(Content revision data)
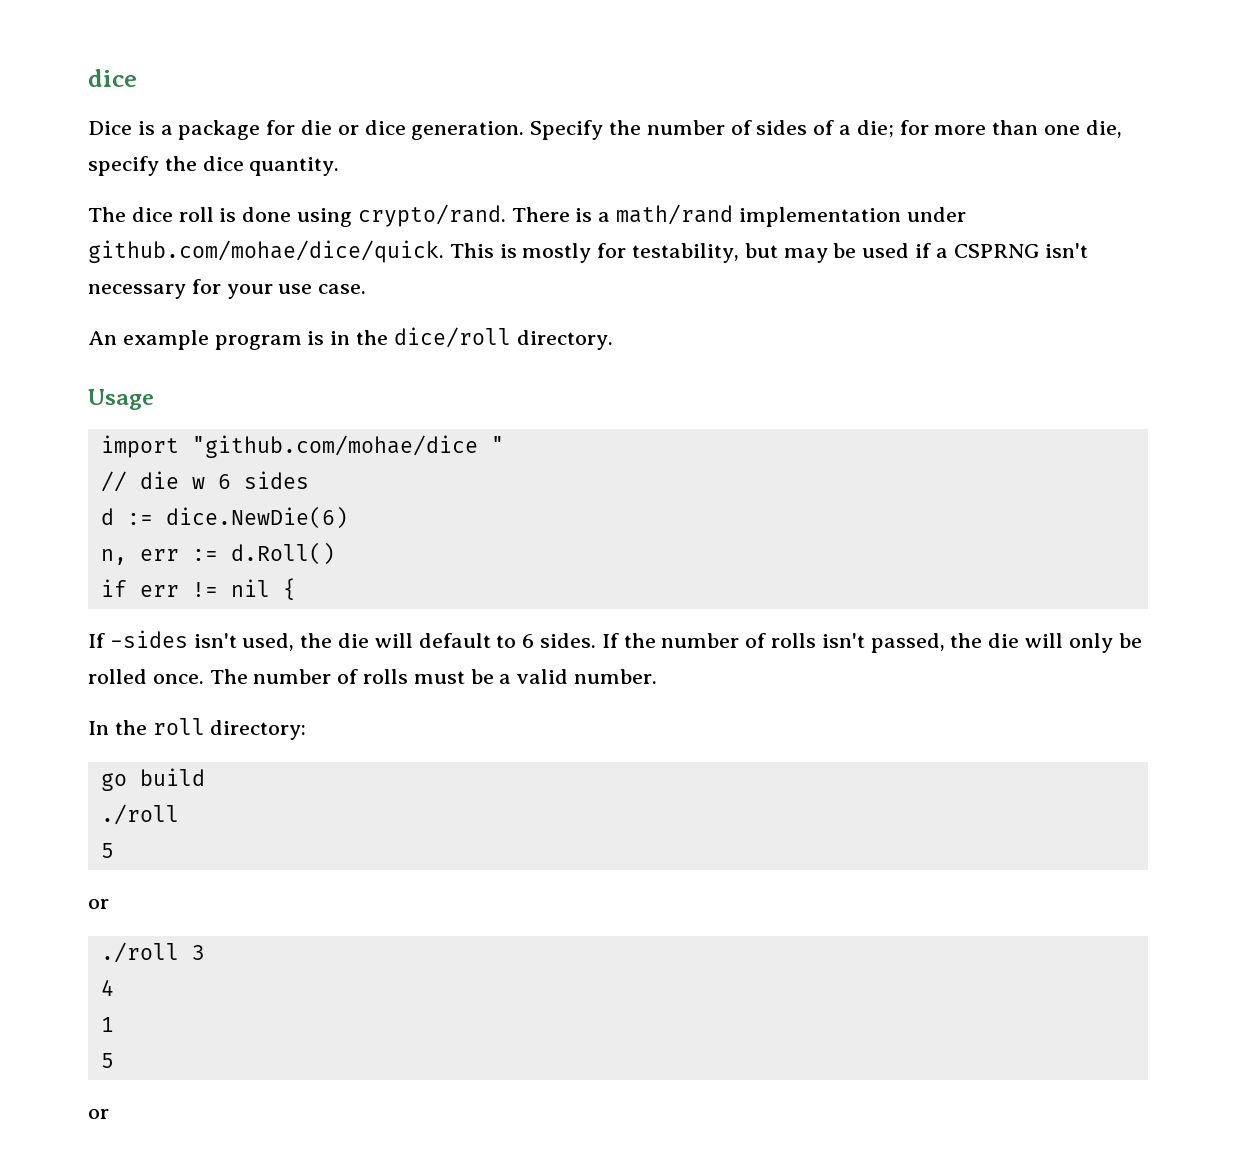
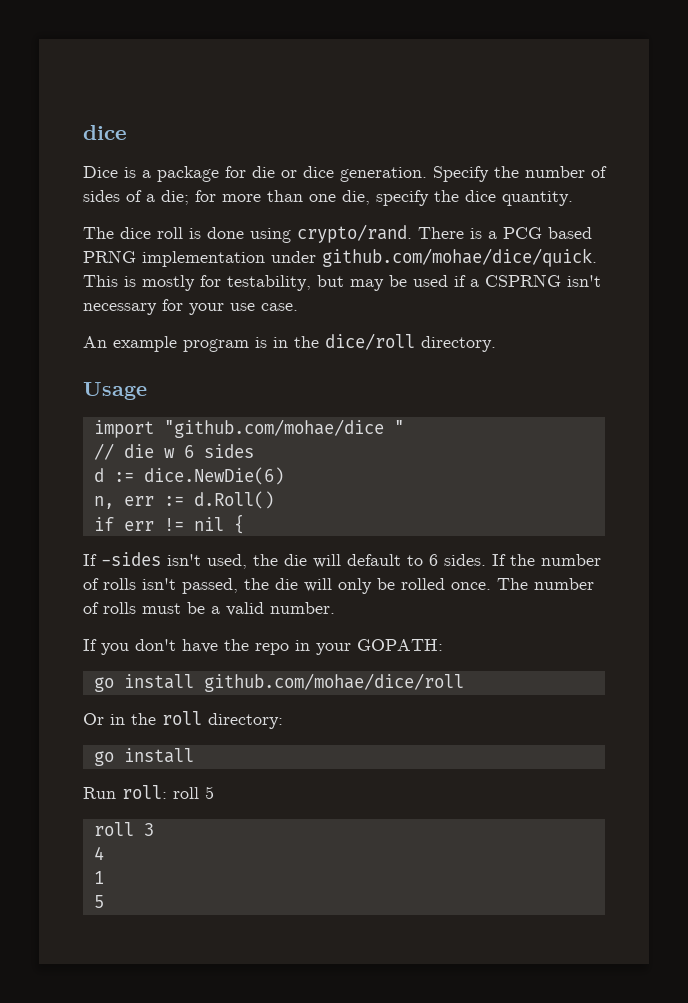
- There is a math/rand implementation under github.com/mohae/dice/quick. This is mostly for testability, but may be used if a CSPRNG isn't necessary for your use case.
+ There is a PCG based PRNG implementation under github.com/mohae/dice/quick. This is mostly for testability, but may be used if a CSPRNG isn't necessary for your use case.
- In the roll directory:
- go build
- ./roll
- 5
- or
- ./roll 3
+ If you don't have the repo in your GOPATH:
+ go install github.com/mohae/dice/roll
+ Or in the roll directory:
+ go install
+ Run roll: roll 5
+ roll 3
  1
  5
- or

▸ WHAT IS BEING ASKED
Please reproduce the entries from above exactly; images are not part of the copy.

▸ TASK OUTPUT
- There is a math/rand implementation under github.com/mohae/dice/quick. This is mostly for testability, but may be used if a CSPRNG isn't necessary for your use case.
+ There is a PCG based PRNG implementation under github.com/mohae/dice/quick. This is mostly for testability, but may be used if a CSPRNG isn't necessary for your use case.
- In the roll directory:
- go build
- ./roll
- 5
- or
- ./roll 3
+ If you don't have the repo in your GOPATH:
+ go install github.com/mohae/dice/roll
+ Or in the roll directory:
+ go install
+ Run roll: roll 5
+ roll 3
  1
  5
- or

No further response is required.